Meet the Other Phone. A phone that grows with your child.

Meet the Other Phone.
A phone that grows with your child.

Buy now

Please or to access all these features

AIBU?

Share your dilemmas and get honest opinions from other Mumsnetters.

To think that this fundraiser is strange

69 replies

parasolle · 07/05/2026 12:44

I’d love your thoughts because I find this bizarre and am wondering g if it’s just me ! A neighbour of mine took his life last year . He was early forties and was found out to be having a long term affair with a colleague. His wife also worked at the same organisation. They were all friends and socialised together. It was his affair partners husband who found out and confronted him . He then took his life leaving three young children and a shocked wife .
Thw funeral was unusual I thought.

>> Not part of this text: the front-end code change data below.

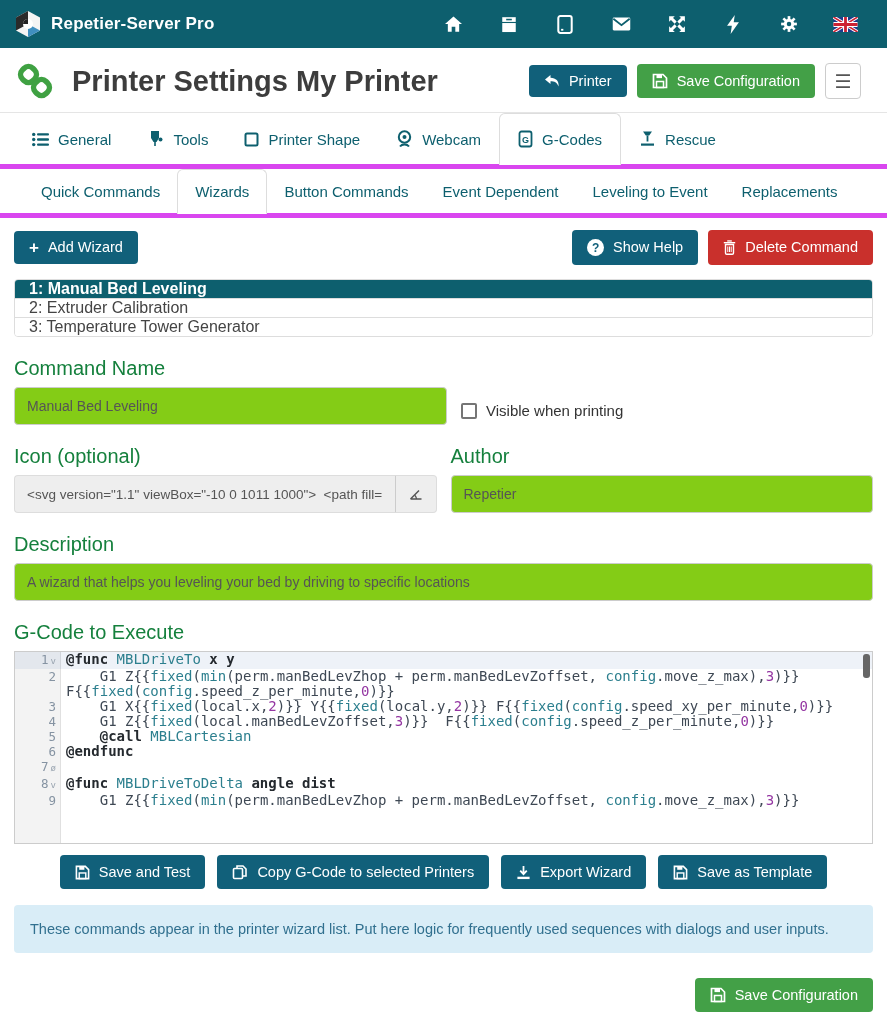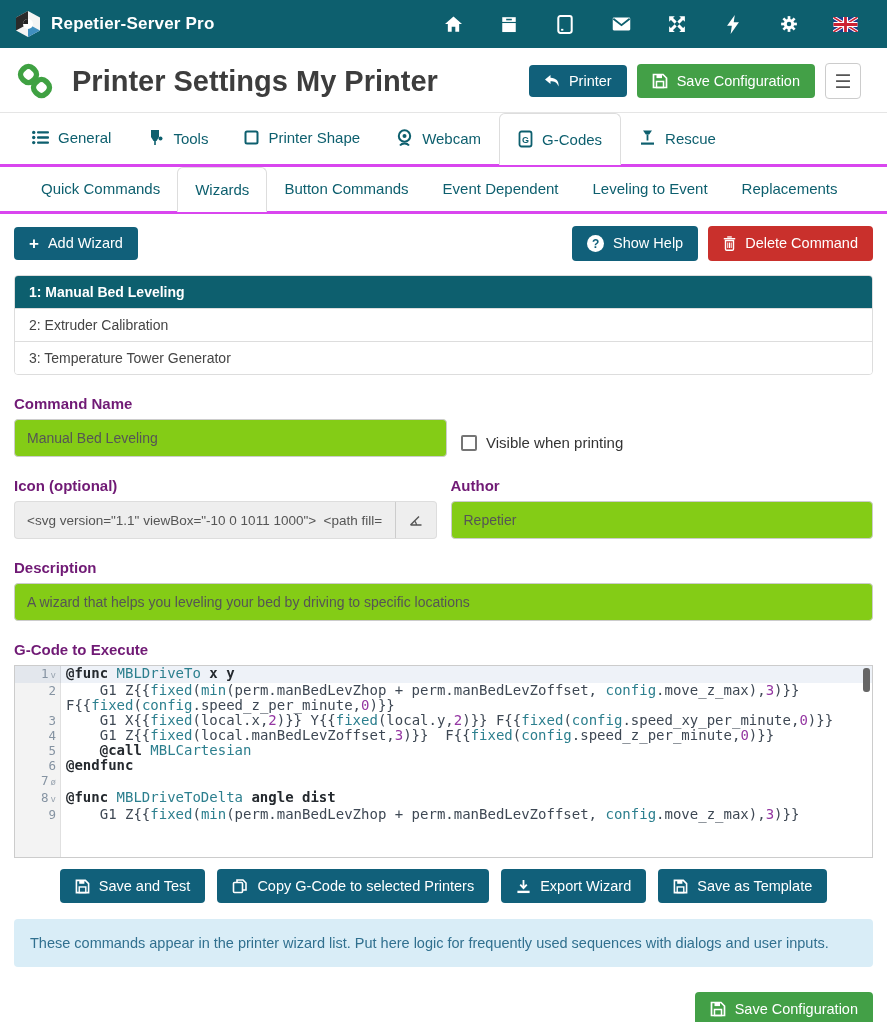"General" .tabs-row { align-items: flex-start -> flex-end; border-bottom: 3px solid #d946ef -> 5px solid #d946ef }
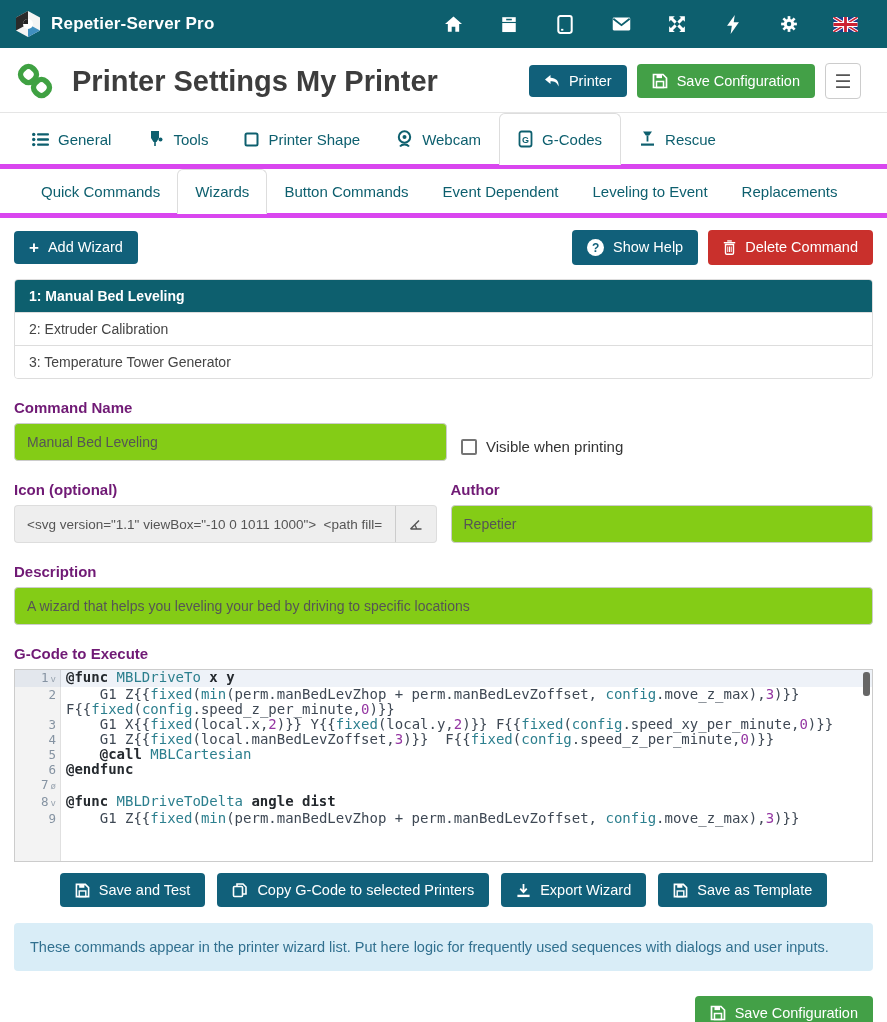"1: Manual Bed Leveling" .list-item { font-size: 14px -> 16px; padding: 8px 14px -> 0 14px }
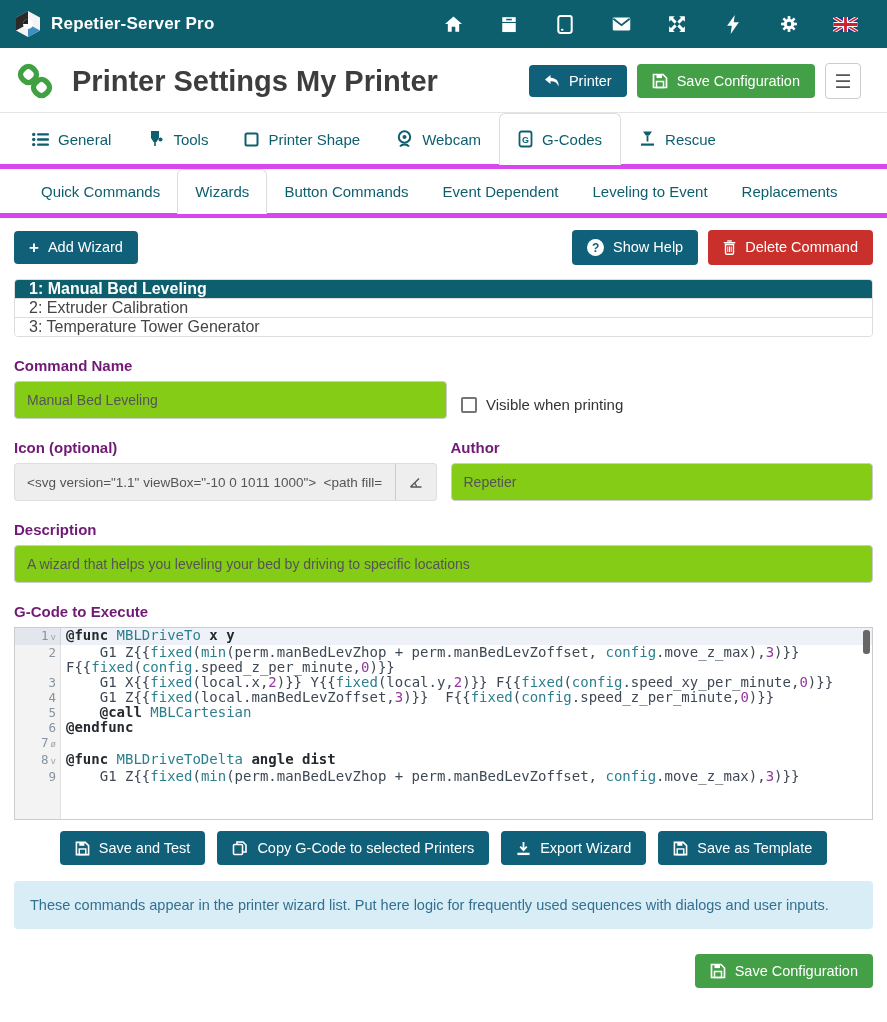"Command Name" .field-label { color: #701a75 -> #15803d; font-size: 15px -> 20px; font-weight: bold -> normal }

His wife stood and spoke with great adoration for him and placed him extreme t high pedestal as husband and father and employee and local volunteer .
si twelve months later there is a fundraiser for a local charity in his honour .. think mountain rescue… Huge advertising and again massive pedest al placing .
my personal thoughts are that like all cheaters, I find his behaviour reprehensible but to do so with his wife’s best friend and take his own life rather than facing the consequences … I have zero respect for that. His children are absolutely devasted needless to say as are his entire family.
AIBU to think that this’ll s strange and frankly weird ?

OP posts:
parasolle · 07/05/2026 17:50

PoppinjayPolly · 07/05/2026 17:43

This is honestly one of the most shitty threads I’ve seen. Nasty, vitriolic and generally horrible.
Bollocks are you @parasolle what then are you referring to re your post “parasolle · Today 12:51
Ok thanks for your response.
ive fucked up plenty but never to that level, no.”
your derogatory “fucked up plenty”?

Please explain this gobbledegook

OP posts:
FiredFromACannon · 07/05/2026 17:50

I know what you mean OP, if it were me I wouldn’t want to be drawing attention to his death through a public fundraiser, I’d assume people would be talking behind my back about how and why he died, but then I’m a very private person. Some people need something to focus on or to feel something good can come from his death. We’re all different.

PoppinjayPolly · 07/05/2026 17:56

parasolle · 07/05/2026 17:50

Please explain this gobbledegook

Ok… your post im trying to understand why there is such a massive fundraiser in his memory considering everything that happened surrounding the tragedy and the ripple effect on so many. The children will of course be told of the tragedy when they are older and hopefully by a trusted adult.
what is your issue and why on earth do you believe you’re owed an explanation, given your previous posts on his “fucking up”?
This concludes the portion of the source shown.